The high glycemic index dose will spike insulin and spike blood sugars for a relatively short time. Insulin will rise causing the body to store fat. High insulin levels are know to stimulate appetite (in fact insulin is sometimes given to anorexics to help get them to eat). Do the short but very high blood sugars cause major AGE damage?

Low Glycemic Dose

If the same 100G of glucose come bound in fiber and slowly absorbed - my body is exposed to slightly higher blood glucose levels for a long period of time. Slight insulin increases - that may prevent weight loss are experienced for a long time - perhaps preventing any release of triglycerides form adipose tissue and preventing weight loss?

I don't think there is a clear answer if Glycemic Index is useful - it may be that the form of the carbohydrates is more important? Might maltose vs galactose vs sucrose vs mono-saccharides as the form of carbohydrate be more important than glycemic index? What we need is some research to clear this up - and some research on the effects of the different di and mono saccharides. I'm not one to encourage government regulation, yet I think it is clear that if cigarettes need a warning label - so do sugar foods.

Reducing homocystien

According to:

Hcy-thiolactone is detoxified by Hcy-thiolactonase/paraoxonase
present in a subset of high-density lipoprotein particles in humans.

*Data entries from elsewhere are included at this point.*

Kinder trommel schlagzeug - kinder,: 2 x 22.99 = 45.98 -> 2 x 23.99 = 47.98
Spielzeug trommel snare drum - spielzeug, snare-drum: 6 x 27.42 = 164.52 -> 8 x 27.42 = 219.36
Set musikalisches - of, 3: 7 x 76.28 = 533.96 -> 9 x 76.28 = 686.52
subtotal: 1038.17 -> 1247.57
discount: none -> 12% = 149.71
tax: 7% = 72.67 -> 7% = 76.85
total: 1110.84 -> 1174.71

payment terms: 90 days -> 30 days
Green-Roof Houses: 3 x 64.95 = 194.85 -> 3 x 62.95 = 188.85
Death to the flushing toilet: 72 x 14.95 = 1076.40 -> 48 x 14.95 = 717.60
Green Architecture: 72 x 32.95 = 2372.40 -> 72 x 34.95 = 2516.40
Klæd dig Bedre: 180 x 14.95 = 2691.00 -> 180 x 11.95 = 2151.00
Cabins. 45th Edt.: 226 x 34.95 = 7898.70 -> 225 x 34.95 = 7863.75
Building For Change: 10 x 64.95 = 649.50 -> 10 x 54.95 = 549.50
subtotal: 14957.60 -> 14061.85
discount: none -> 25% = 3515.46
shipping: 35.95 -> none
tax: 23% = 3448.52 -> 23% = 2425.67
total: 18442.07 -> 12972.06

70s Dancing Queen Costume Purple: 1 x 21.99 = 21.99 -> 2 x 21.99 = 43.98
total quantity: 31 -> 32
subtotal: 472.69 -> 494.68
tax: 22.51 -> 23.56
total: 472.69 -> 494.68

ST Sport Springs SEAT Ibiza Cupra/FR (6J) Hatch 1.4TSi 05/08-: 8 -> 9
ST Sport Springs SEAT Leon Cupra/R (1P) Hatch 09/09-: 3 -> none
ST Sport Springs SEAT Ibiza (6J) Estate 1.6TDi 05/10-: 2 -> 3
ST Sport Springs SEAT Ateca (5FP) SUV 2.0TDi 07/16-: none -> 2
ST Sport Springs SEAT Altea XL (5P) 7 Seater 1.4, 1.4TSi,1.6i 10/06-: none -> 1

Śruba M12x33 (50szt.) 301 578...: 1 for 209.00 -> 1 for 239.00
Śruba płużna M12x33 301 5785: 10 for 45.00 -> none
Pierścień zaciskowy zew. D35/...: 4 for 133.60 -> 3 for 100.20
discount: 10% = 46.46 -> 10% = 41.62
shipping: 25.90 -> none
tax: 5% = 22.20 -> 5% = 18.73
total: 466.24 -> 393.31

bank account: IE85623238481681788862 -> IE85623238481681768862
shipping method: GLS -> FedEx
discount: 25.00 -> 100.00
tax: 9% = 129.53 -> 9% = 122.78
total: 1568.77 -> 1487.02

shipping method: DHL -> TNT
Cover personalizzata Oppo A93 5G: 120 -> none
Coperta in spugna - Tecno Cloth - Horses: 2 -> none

(should we be taking calcium?)


With that as a back ground - it appears that the methylation of homocystein happens with folic acid with the B12 enzyme. Polyenylphosphatidylcholine -> choline -> betane uses the BHMT(Betaine-Homocysteine Methyltransferase enzyme). So the question is: Pumping which system, BHMT or B12 Is it possible that taking B vitamins and folic acid might do more harm than good?

Homocysteine metabol.png

LDL reducing drugs


Estrogen will lower LDL, high fiber, Alirocumab, Welchol, Colesevelam, ezetimibe, Gemfibrozil, Niacin, repatha, PUFAs, Fenofibric acid, mycophenolate mofetil, Alirocumab - many other interventions..

They don't lower mortality.. They don't work - the cholesterol theory is thus dis-proven?